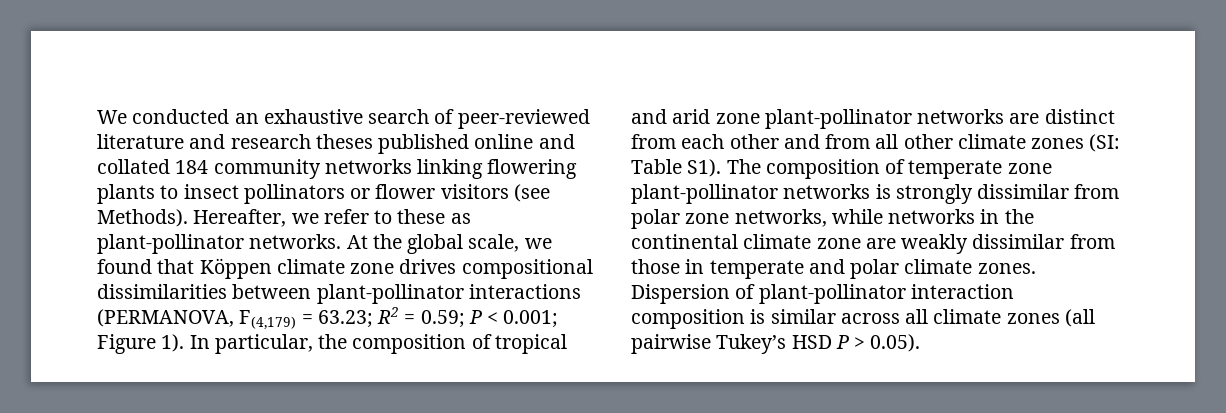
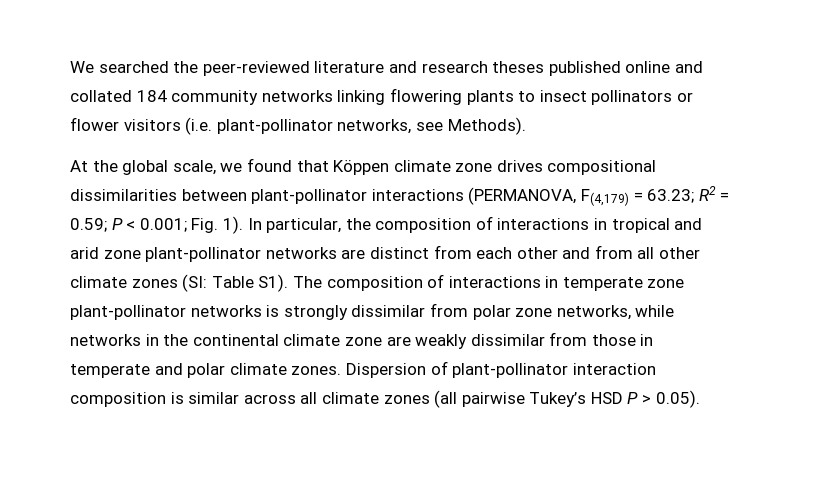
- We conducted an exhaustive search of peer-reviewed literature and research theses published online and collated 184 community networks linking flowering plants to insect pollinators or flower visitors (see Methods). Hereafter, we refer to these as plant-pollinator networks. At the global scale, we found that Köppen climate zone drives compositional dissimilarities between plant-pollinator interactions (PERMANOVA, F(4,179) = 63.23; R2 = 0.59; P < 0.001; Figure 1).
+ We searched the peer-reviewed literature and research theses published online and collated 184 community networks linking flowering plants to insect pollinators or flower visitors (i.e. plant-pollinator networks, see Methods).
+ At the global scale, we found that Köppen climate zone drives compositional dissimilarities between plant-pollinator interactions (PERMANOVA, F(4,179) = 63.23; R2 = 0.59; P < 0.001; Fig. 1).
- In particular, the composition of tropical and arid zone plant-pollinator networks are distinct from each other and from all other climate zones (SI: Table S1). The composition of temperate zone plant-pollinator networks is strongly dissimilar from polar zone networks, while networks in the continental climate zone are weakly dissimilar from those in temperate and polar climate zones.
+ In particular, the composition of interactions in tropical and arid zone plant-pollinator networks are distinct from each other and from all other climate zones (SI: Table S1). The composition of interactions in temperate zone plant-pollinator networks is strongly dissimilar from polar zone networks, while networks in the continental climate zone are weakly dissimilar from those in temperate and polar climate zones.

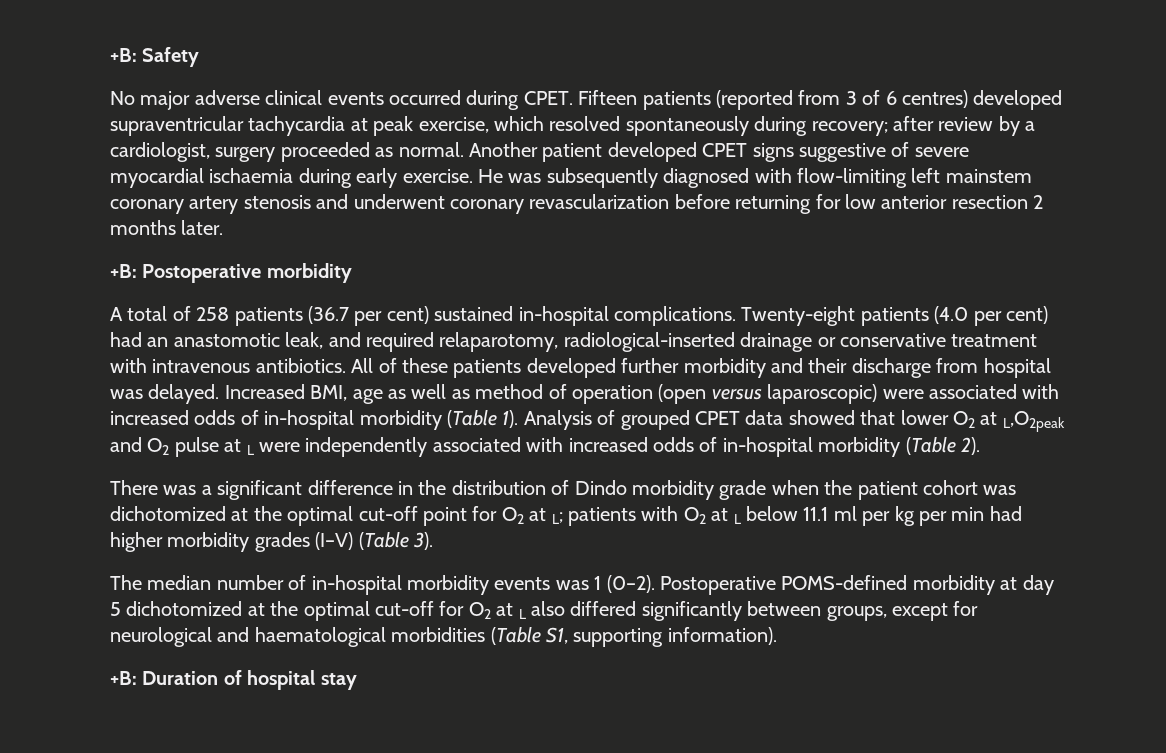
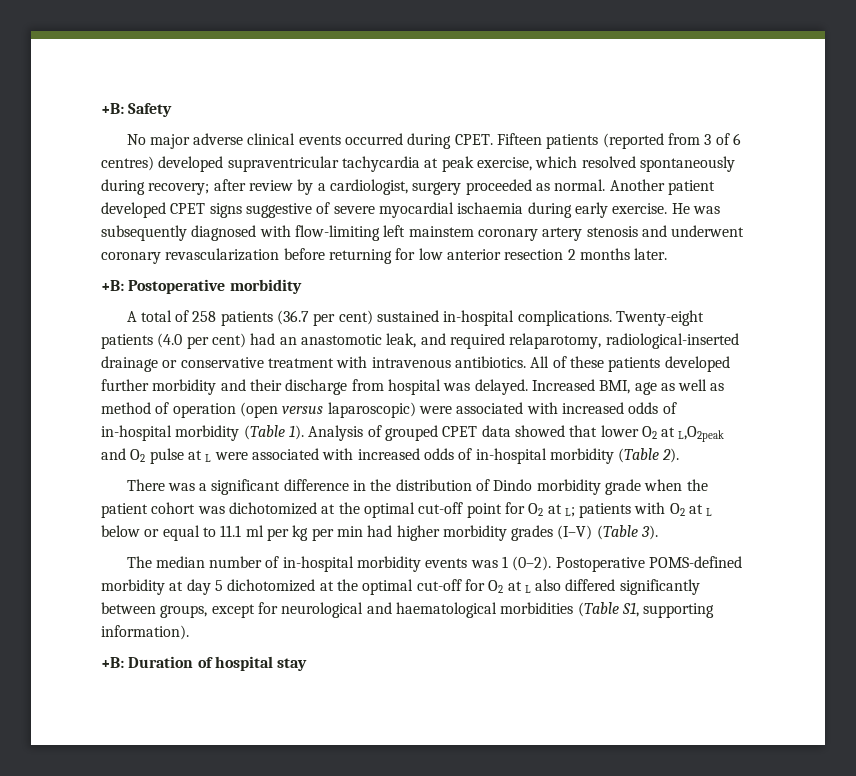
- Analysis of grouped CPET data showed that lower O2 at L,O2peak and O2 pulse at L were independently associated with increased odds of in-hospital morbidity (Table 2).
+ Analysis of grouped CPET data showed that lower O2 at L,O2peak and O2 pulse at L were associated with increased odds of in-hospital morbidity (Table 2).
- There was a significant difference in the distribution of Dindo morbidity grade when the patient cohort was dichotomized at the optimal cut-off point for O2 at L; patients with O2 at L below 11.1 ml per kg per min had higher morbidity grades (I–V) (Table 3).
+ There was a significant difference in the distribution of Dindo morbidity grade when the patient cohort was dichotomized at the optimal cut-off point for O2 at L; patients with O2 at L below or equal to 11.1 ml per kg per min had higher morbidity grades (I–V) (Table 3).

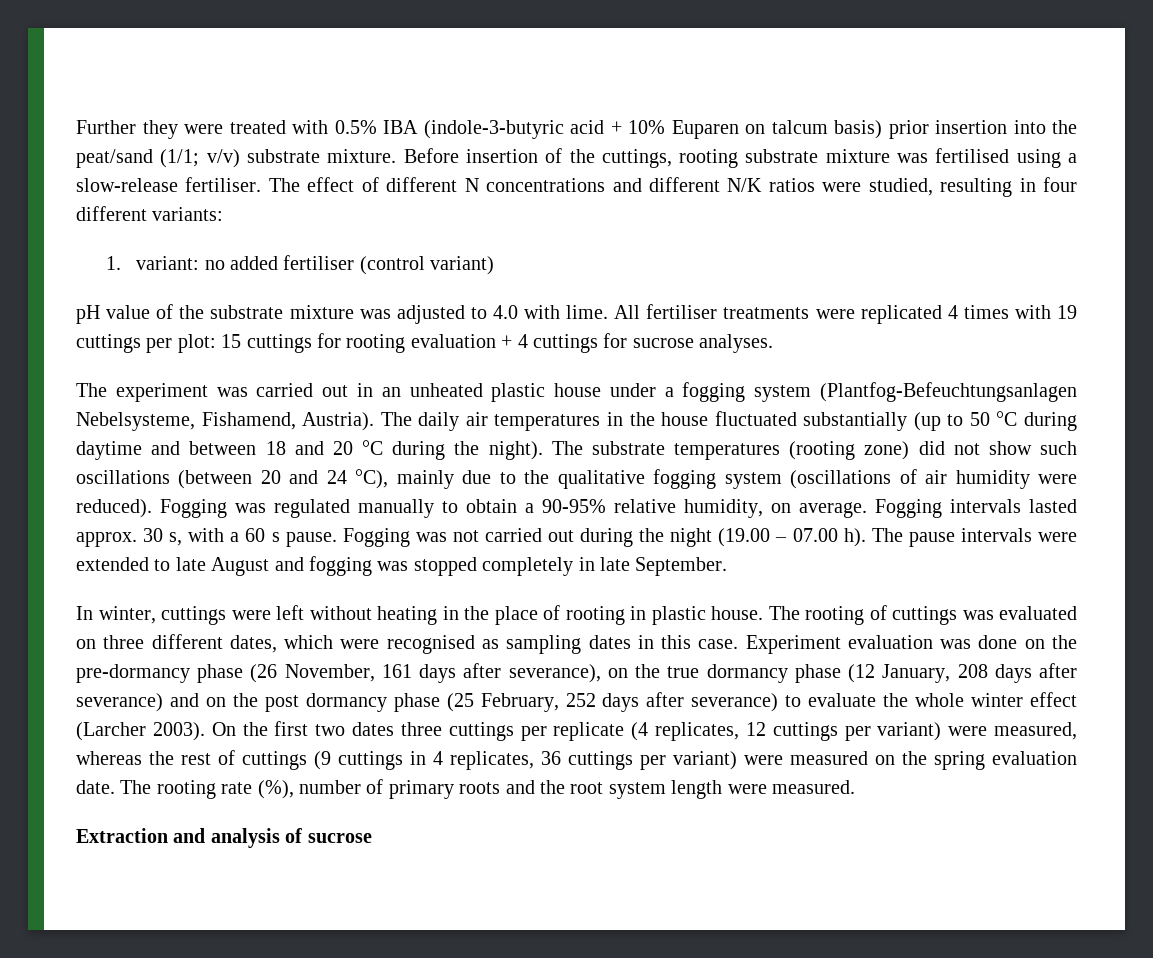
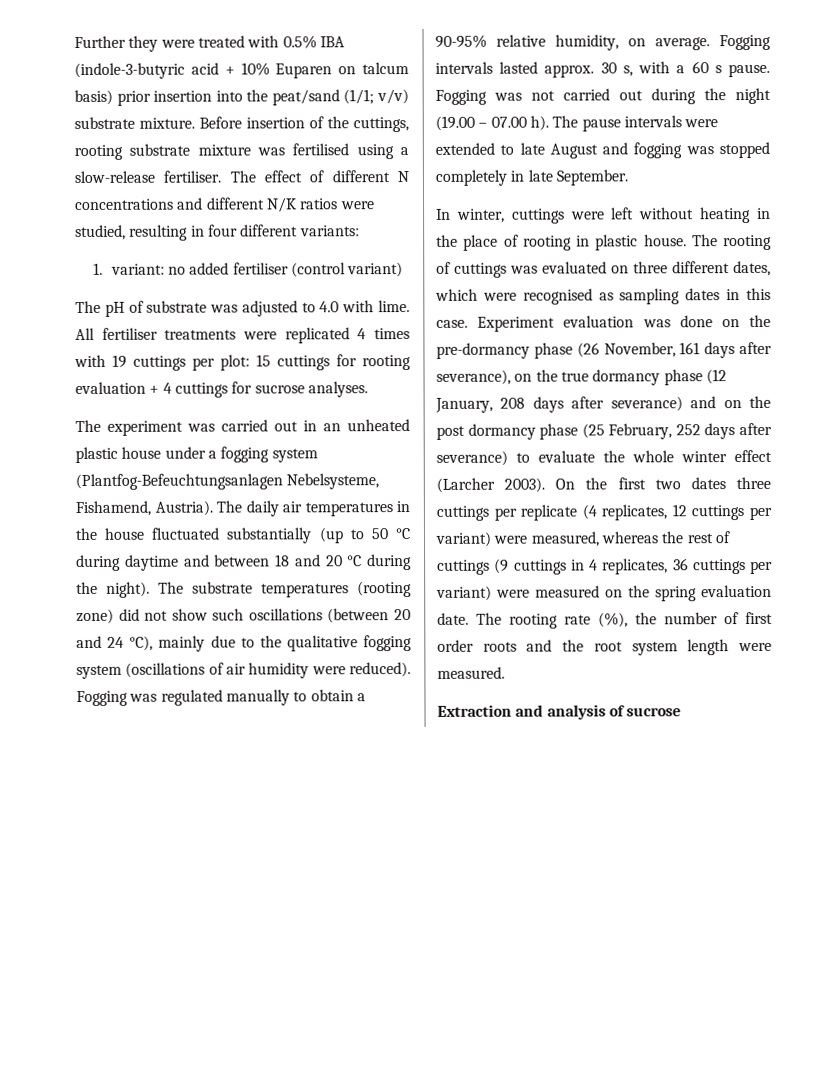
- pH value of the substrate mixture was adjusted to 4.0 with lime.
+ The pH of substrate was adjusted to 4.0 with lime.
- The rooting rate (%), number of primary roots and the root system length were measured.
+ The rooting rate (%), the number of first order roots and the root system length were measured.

● **Exercise**: Starting from the records above, filter out all lines except those containing the word "number".

● **Solution for this task**:
- The rooting rate (%), number of primary roots and the root system length were measured.
+ The rooting rate (%), the number of first order roots and the root system length were measured.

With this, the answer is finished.